Маму я иногда сравниваю с растением мать-и-мачехой, её пыльные широкие листья, обожжённые по краям солнцем, росли в деревне по обочинам всех дорог. Гладкая, холодная сторона листа – мачеха. Тёплая, шероховатая – мать. Вот и мама – то была тёплая, то была холодная, как чужая, смотря какой стороной души поворачивалась к тебе в ту или иную минуту жизни.

Я сменила двух мужей, застряла на третьем, Лёшка и Андрей стали взрослые и один за другим перебрались в город.
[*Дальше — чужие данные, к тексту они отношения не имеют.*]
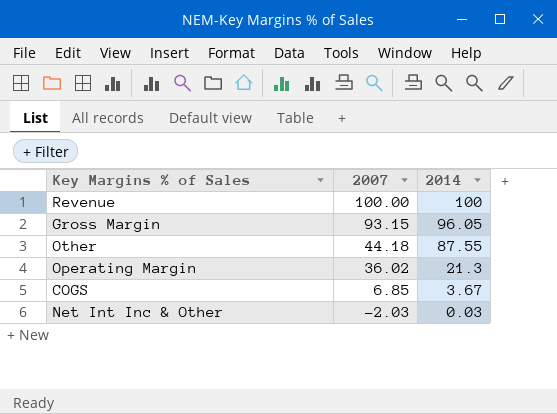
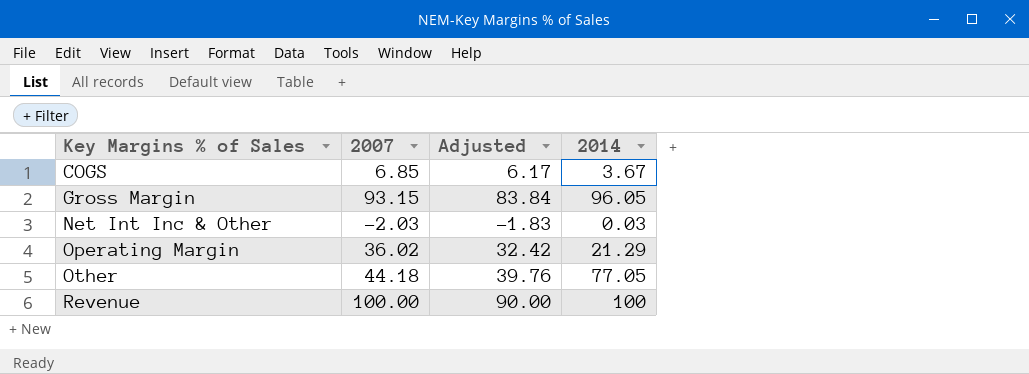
row order: 2007 descending -> Key Margins % of Sales ascending
column Adjusted | formula: none -> [2007] * 0.9
Operating Margin | 2014: 21.3 -> 21.29
Other | 2014: 87.55 -> 77.05

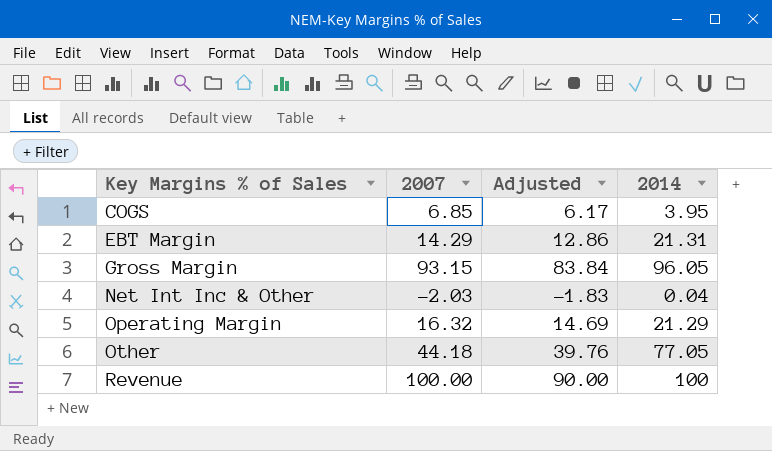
COGS | 2014: 3.67 -> 3.95
row EBT Margin: none -> 14.29 | 12.86 | 21.31
Net Int Inc & Other | 2014: 0.03 -> 0.04
Operating Margin | 2007: 36.02 -> 16.32
Operating Margin | Adjusted: 32.42 -> 14.69

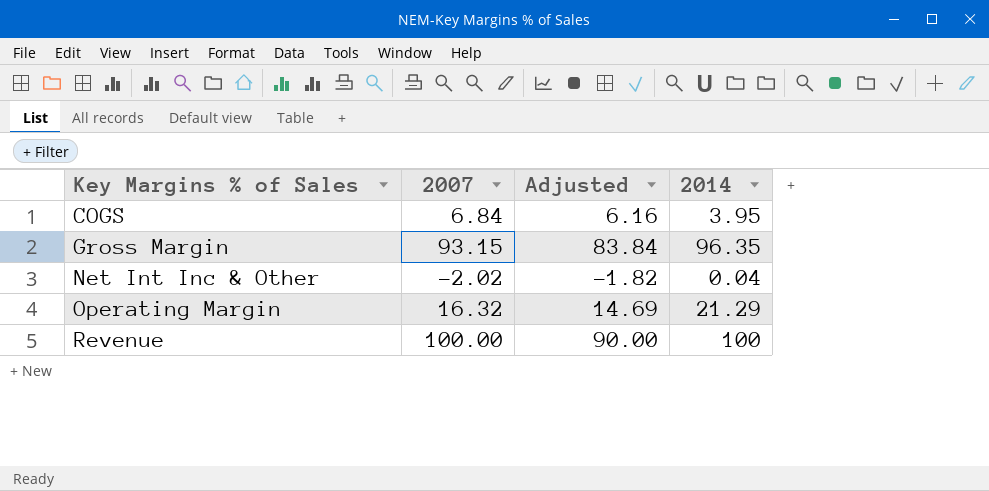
row EBT Margin: 14.29 | 12.86 | 21.31 -> none
row Other: 44.18 | 39.76 | 77.05 -> none
COGS | 2007: 6.85 -> 6.84
COGS | Adjusted: 6.17 -> 6.16
Gross Margin | 2014: 96.05 -> 96.35
Net Int Inc & Other | 2007: -2.03 -> -2.02
Net Int Inc & Other | Adjusted: -1.83 -> -1.82

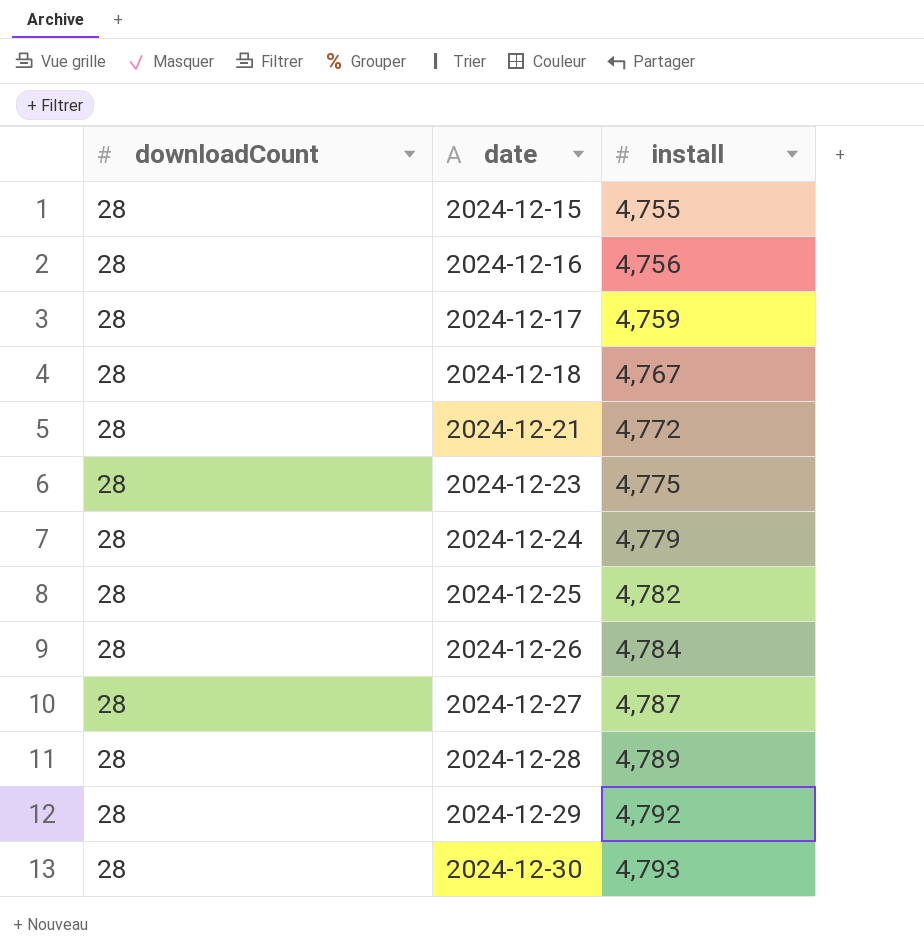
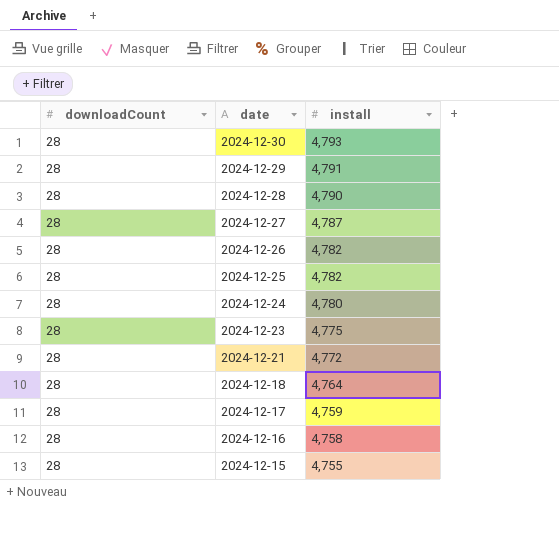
row order: date ascending -> date descending
2024-12-29 | install: 4,792 -> 4,791
2024-12-28 | install: 4,789 -> 4,790
2024-12-26 | install: 4,784 -> 4,782
2024-12-24 | install: 4,779 -> 4,780
2024-12-18 | install: 4,767 -> 4,764
2024-12-16 | install: 4,756 -> 4,758

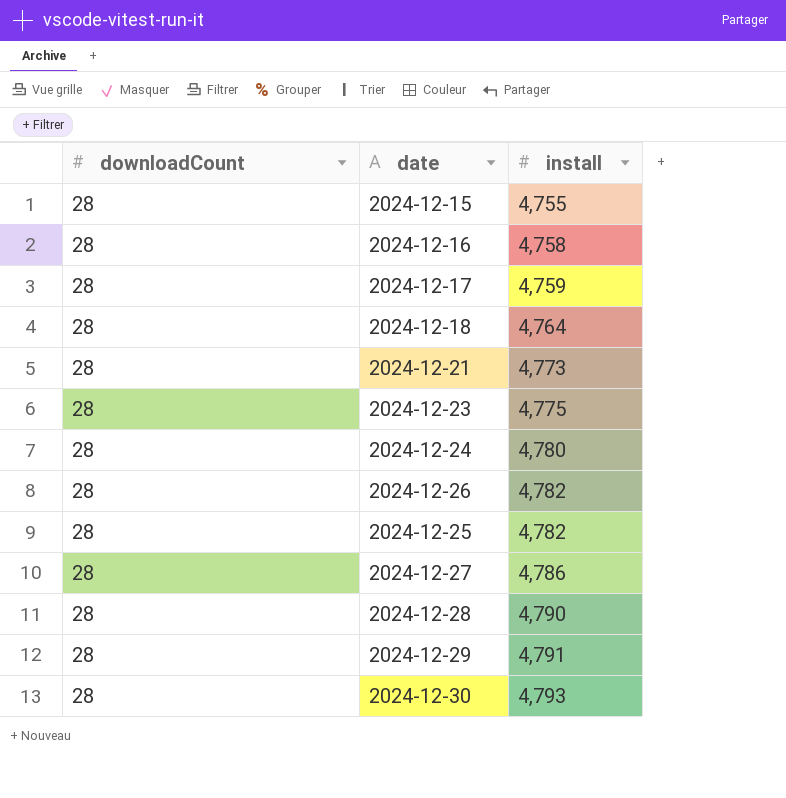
row order: date descending -> install ascending
2024-12-21 | install: 4,772 -> 4,773
2024-12-27 | install: 4,787 -> 4,786

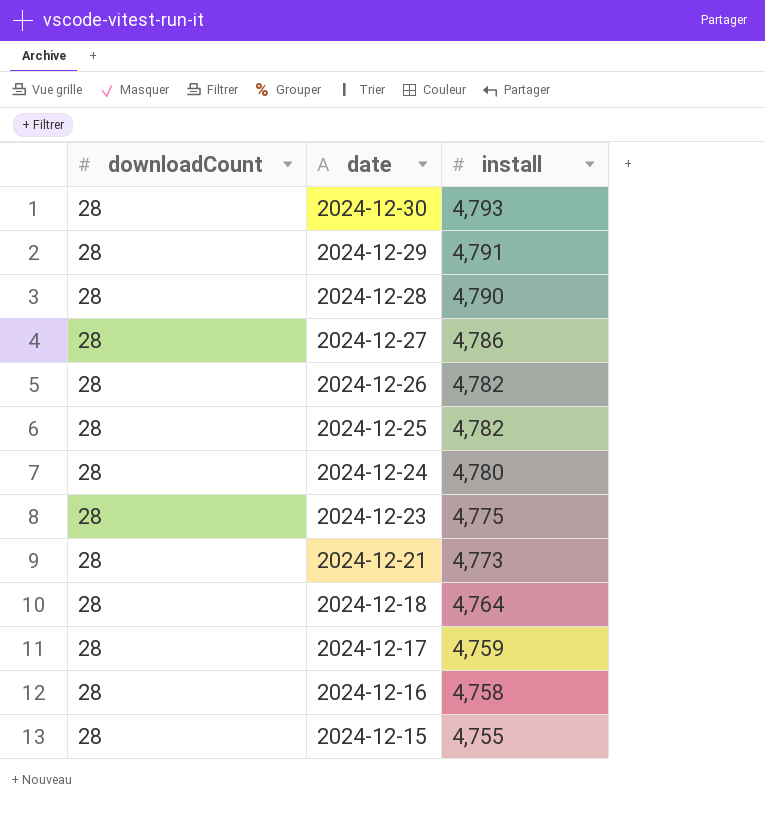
row order: install ascending -> date descending

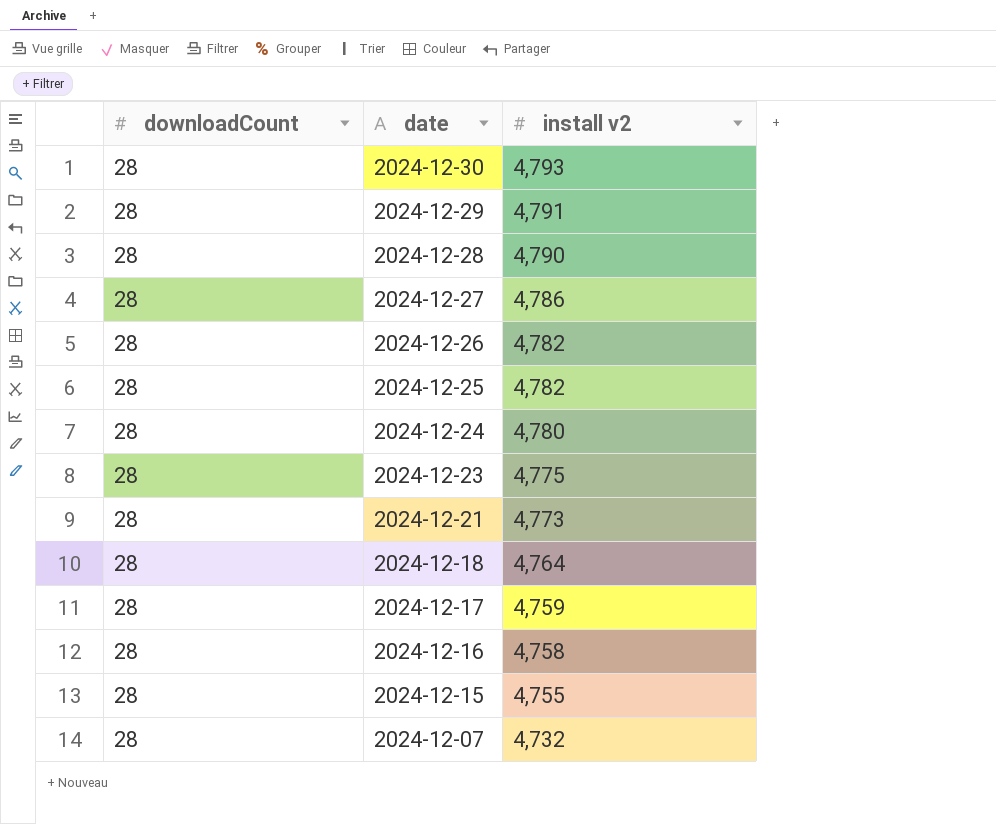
column name: install -> install v2
row 2024-12-07: none -> 28 | 4,732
Дольше всех рядом с мамой держался Андрюша, правда жили они одновременно как бы вместе и врозь, Андрей пил, мама пила, от хозяйства в доме к концу 90-х практически ничего не осталось.

«Синяк под глазом видишь? – жаловалась она, когда я бывала в деревне. – Андрюха поставил. Зуба нет, видишь? Андрюха выбил. Волосы выдраны тут вот. Андрюха выдрал. Рукав на кофте оторван. Андрюха оторвал».

Когда я с мужем приезжала к маме в Озёрное, я уже с трудом узнавала дом, дверь наружу не запиралась, входи кто хочешь, пьяницы-старухи, мамины собутыльницы, шмыгали за порог, когда я появлялась у входа, мама часто лежала на кровати без чувств, заваленная грязным тряпьём, и была похожа на мёртвую.

«Что-то я в последнее время стала всё забывать, – говорила она при встрече. – Как с собачьей луны свалилась. Это как называется: склероз или я дурочкой становлюсь?»